--- Input records ---

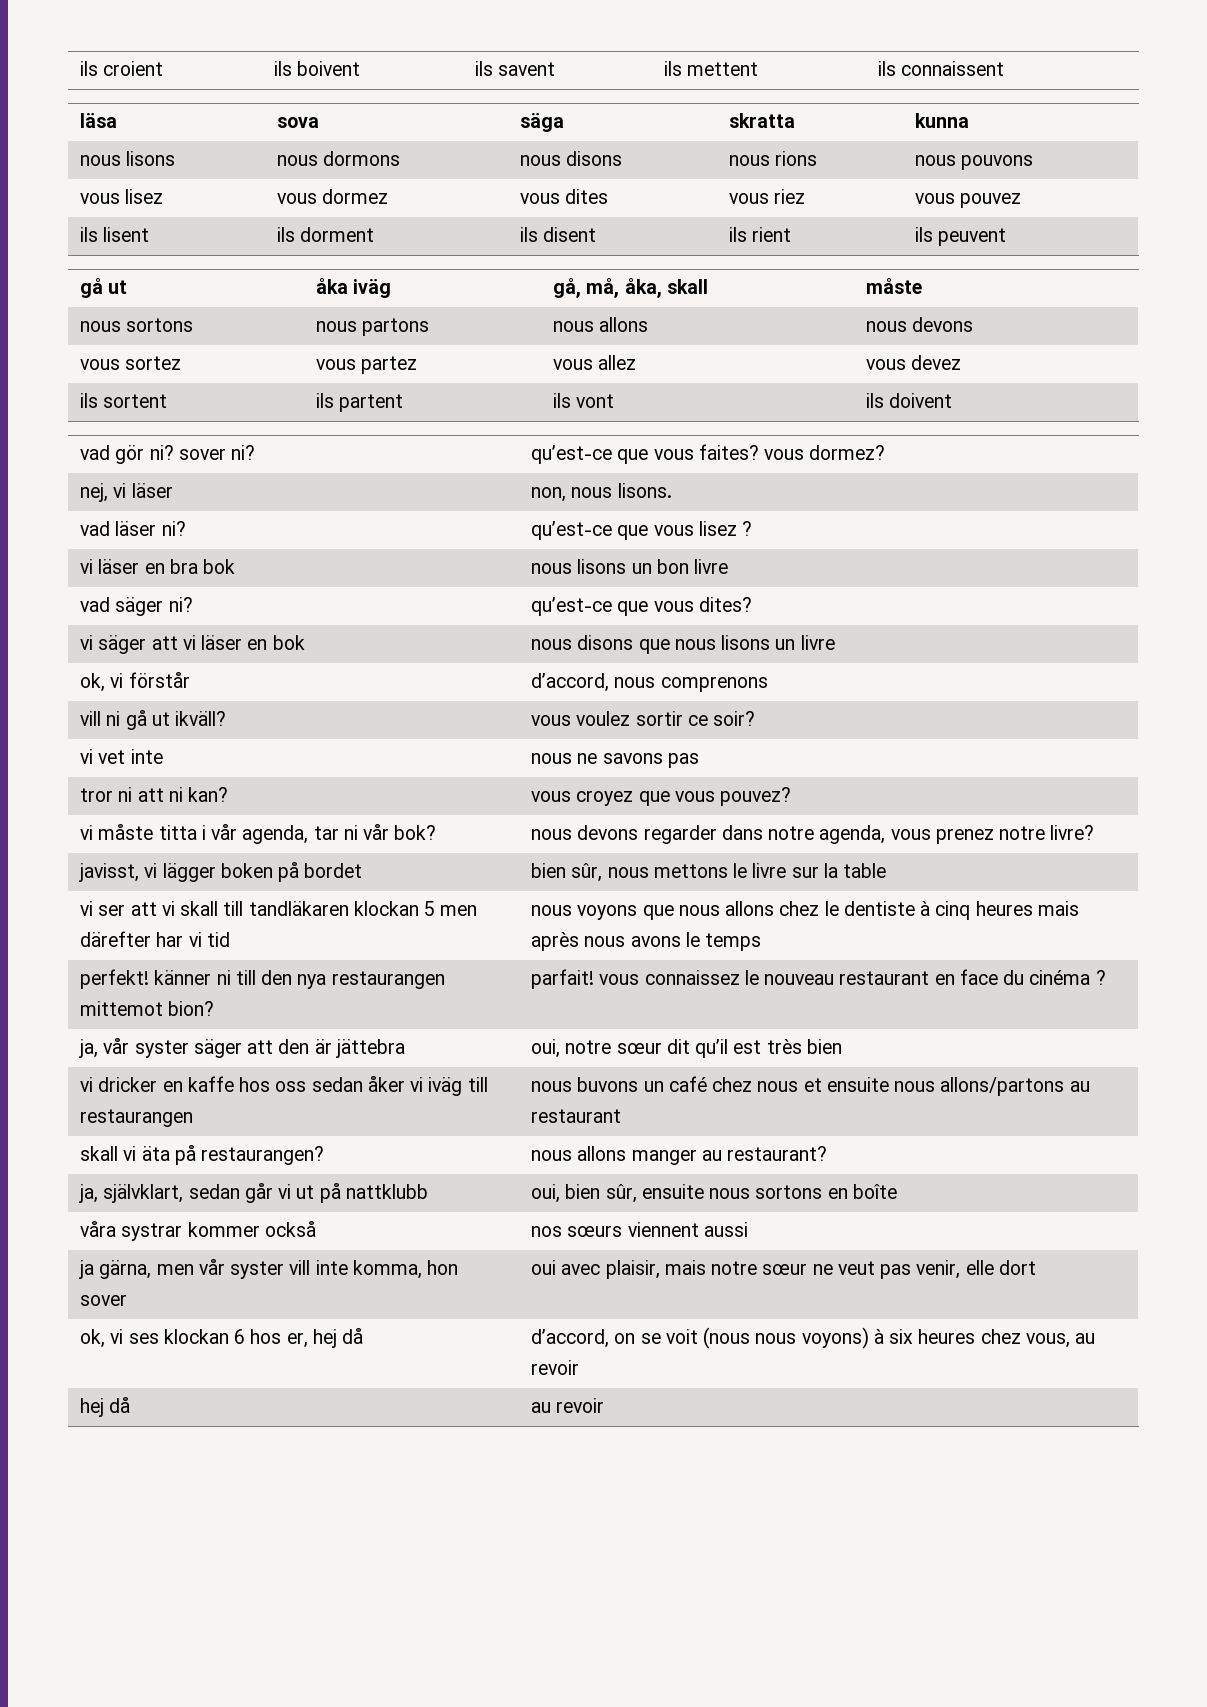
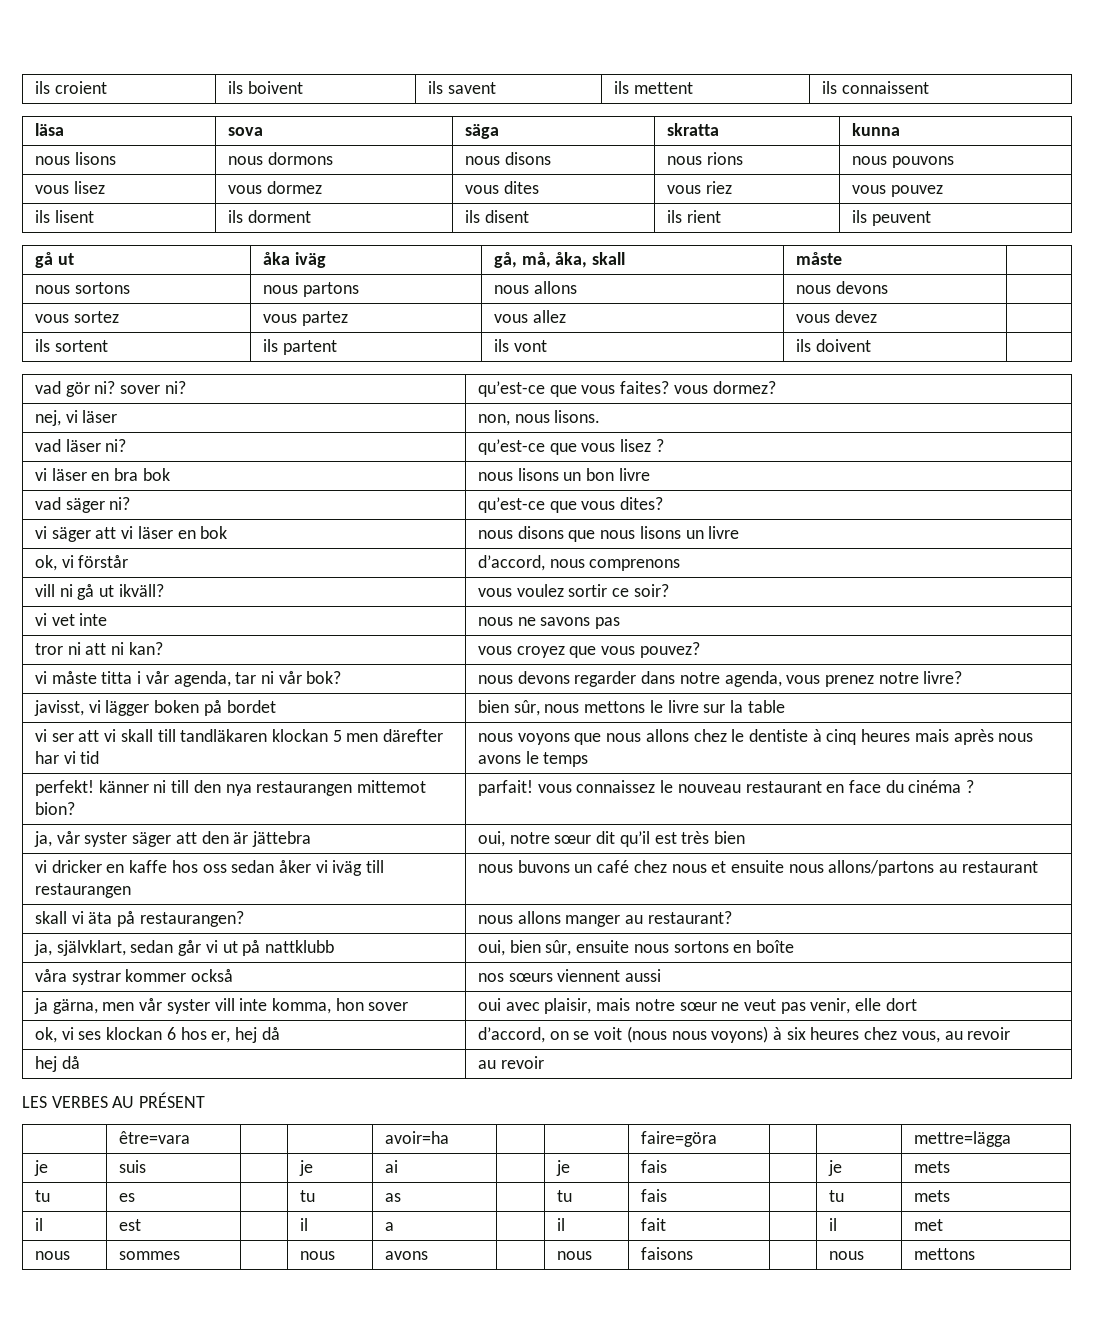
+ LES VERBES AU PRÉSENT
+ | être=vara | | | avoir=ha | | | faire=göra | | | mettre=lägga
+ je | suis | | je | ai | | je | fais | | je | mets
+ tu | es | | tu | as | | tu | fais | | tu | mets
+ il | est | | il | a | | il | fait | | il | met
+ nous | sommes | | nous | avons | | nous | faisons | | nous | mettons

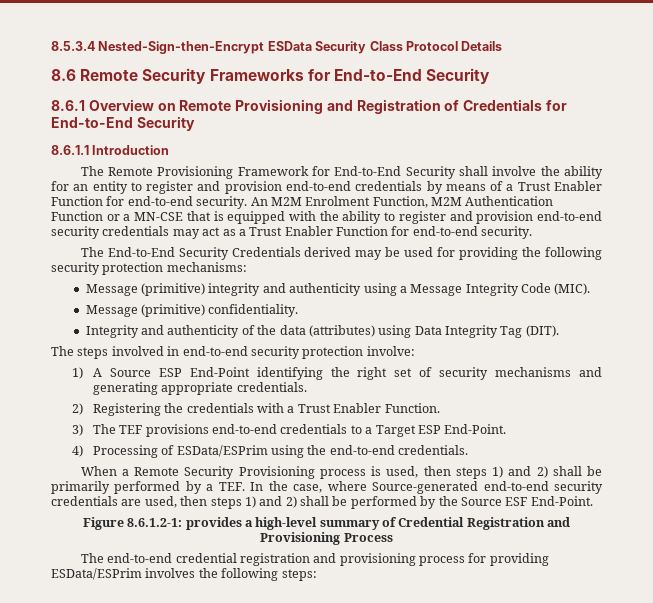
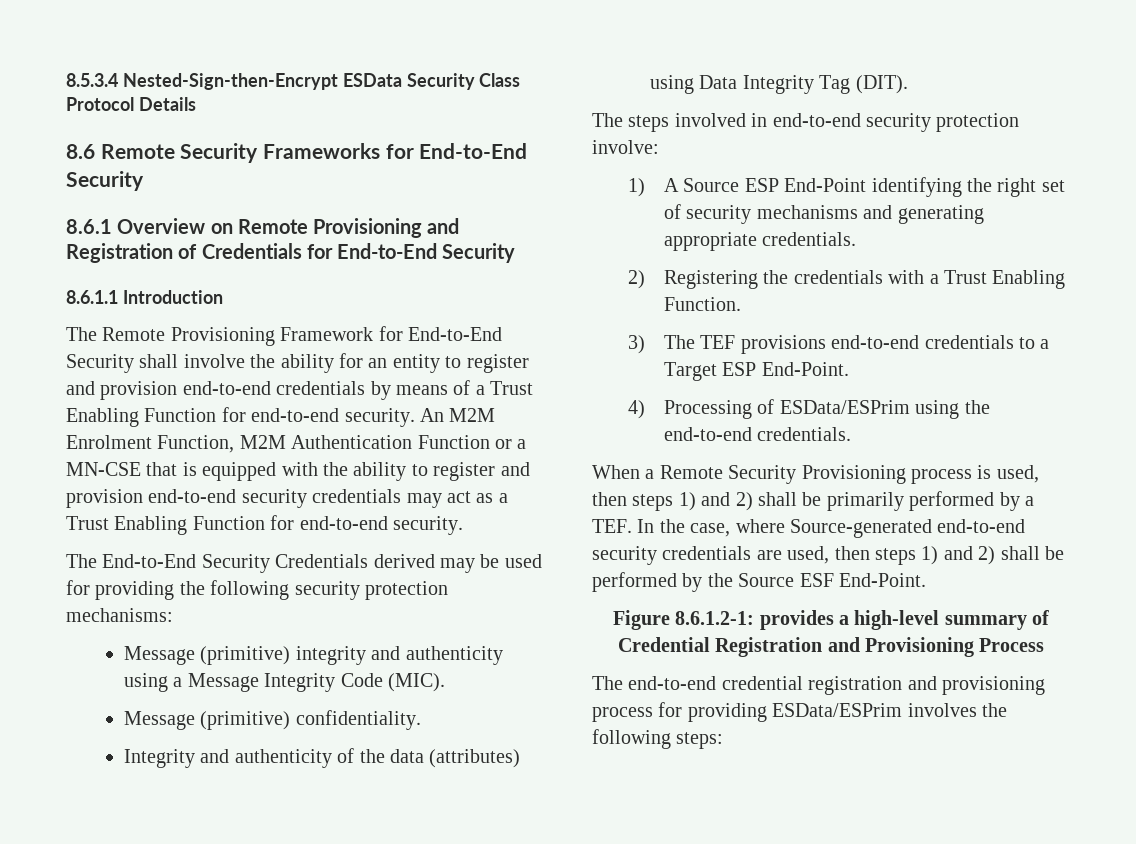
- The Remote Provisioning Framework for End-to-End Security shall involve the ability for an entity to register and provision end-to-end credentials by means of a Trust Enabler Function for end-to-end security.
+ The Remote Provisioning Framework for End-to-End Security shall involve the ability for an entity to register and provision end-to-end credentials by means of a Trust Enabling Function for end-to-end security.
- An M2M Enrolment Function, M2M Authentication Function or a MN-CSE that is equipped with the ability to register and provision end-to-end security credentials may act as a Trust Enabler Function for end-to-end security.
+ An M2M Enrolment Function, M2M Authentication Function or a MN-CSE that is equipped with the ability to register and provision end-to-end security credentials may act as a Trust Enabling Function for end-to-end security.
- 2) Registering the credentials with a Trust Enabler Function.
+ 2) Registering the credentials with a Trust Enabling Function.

---

» Task to carry out
Repeat the lines exactly as they stand, from the opening line of the data through the line with "- An M2M Enrolment". Pictures stay out of the copy.

» Response for this exercise
+ LES VERBES AU PRÉSENT
+ | être=vara | | | avoir=ha | | | faire=göra | | | mettre=lägga
+ je | suis | | je | ai | | je | fais | | je | mets
+ tu | es | | tu | as | | tu | fais | | tu | mets
+ il | est | | il | a | | il | fait | | il | met
+ nous | sommes | | nous | avons | | nous | faisons | | nous | mettons

- The Remote Provisioning Framework for End-to-End Security shall involve the ability for an entity to register and provision end-to-end credentials by means of a Trust Enabler Function for end-to-end security.
+ The Remote Provisioning Framework for End-to-End Security shall involve the ability for an entity to register and provision end-to-end credentials by means of a Trust Enabling Function for end-to-end security.
- An M2M Enrolment Function, M2M Authentication Function or a MN-CSE that is equipped with the ability to register and provision end-to-end security credentials may act as a Trust Enabler Function for end-to-end security.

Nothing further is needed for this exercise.